Work instructions
In the records below, find the line with "total: 627.90 -> 723.52", then retype it and every following line exactly, stopping after the line with "balance: 2254.81 -> 688.28". Leave the pictures out.

Material for this task
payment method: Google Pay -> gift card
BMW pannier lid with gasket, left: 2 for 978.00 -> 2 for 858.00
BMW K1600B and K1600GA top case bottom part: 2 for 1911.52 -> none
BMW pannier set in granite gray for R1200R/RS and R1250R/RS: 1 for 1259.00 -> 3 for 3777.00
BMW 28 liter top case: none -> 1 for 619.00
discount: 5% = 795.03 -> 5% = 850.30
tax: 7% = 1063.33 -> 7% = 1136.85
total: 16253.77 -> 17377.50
---
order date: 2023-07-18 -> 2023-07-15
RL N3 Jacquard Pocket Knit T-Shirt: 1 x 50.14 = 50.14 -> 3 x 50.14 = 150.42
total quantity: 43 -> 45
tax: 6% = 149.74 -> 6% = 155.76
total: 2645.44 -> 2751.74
--
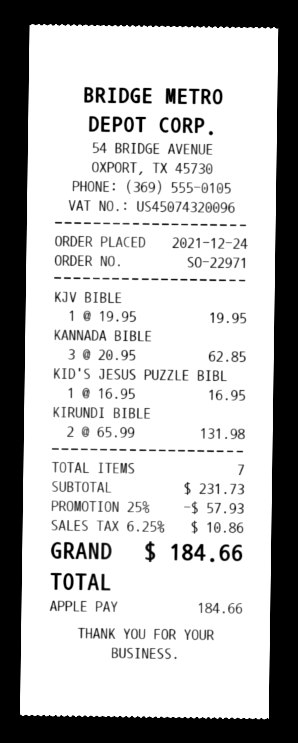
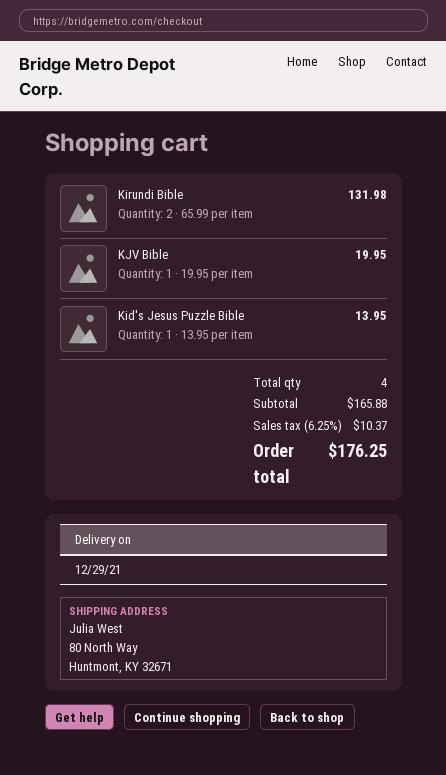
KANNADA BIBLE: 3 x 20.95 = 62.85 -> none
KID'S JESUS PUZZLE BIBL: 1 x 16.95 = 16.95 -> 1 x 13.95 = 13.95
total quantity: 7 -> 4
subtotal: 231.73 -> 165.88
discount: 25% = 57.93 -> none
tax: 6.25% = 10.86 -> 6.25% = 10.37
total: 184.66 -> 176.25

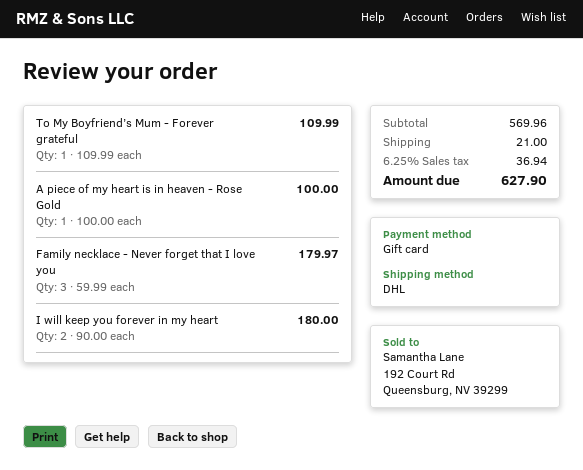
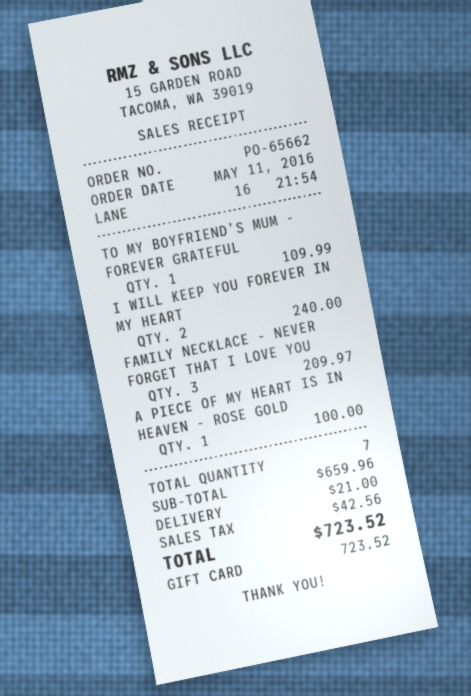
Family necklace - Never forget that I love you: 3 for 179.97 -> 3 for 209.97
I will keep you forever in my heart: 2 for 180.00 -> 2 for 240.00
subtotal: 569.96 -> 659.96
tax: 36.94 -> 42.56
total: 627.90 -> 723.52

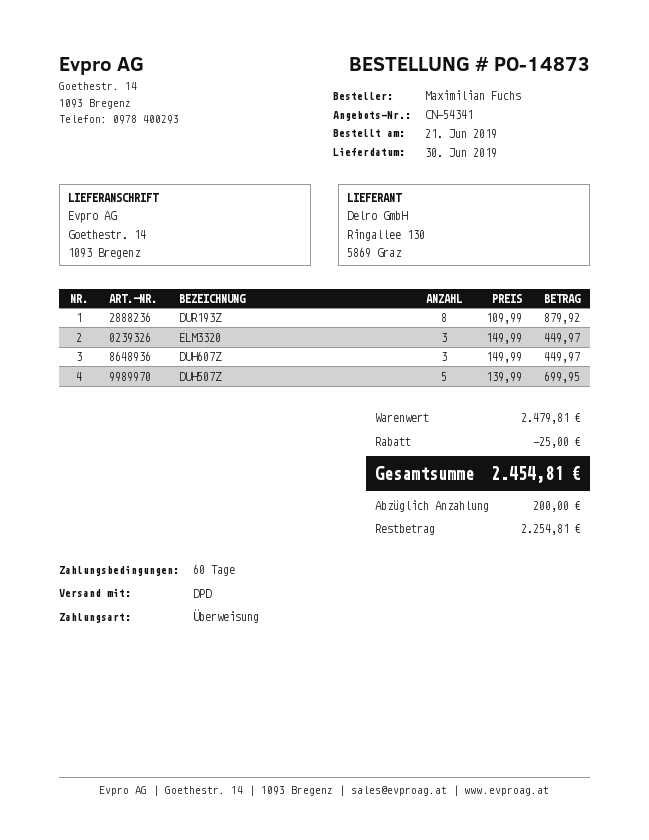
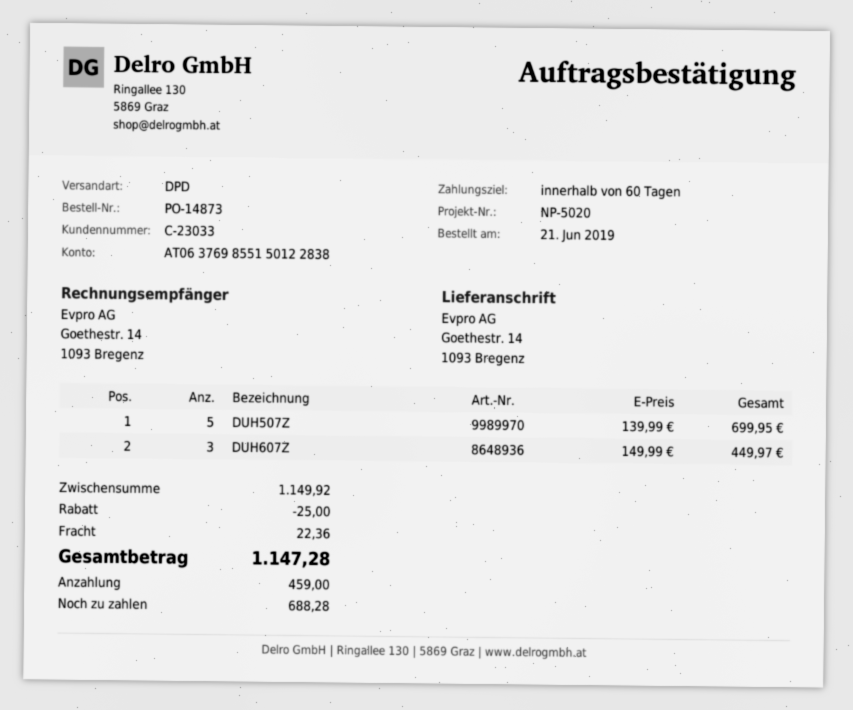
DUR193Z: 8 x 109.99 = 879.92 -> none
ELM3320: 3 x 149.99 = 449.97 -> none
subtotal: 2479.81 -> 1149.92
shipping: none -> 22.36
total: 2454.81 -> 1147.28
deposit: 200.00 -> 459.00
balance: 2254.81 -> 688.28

Reply to the task
total: 627.90 -> 723.52

DUR193Z: 8 x 109.99 = 879.92 -> none
ELM3320: 3 x 149.99 = 449.97 -> none
subtotal: 2479.81 -> 1149.92
shipping: none -> 22.36
total: 2454.81 -> 1147.28
deposit: 200.00 -> 459.00
balance: 2254.81 -> 688.28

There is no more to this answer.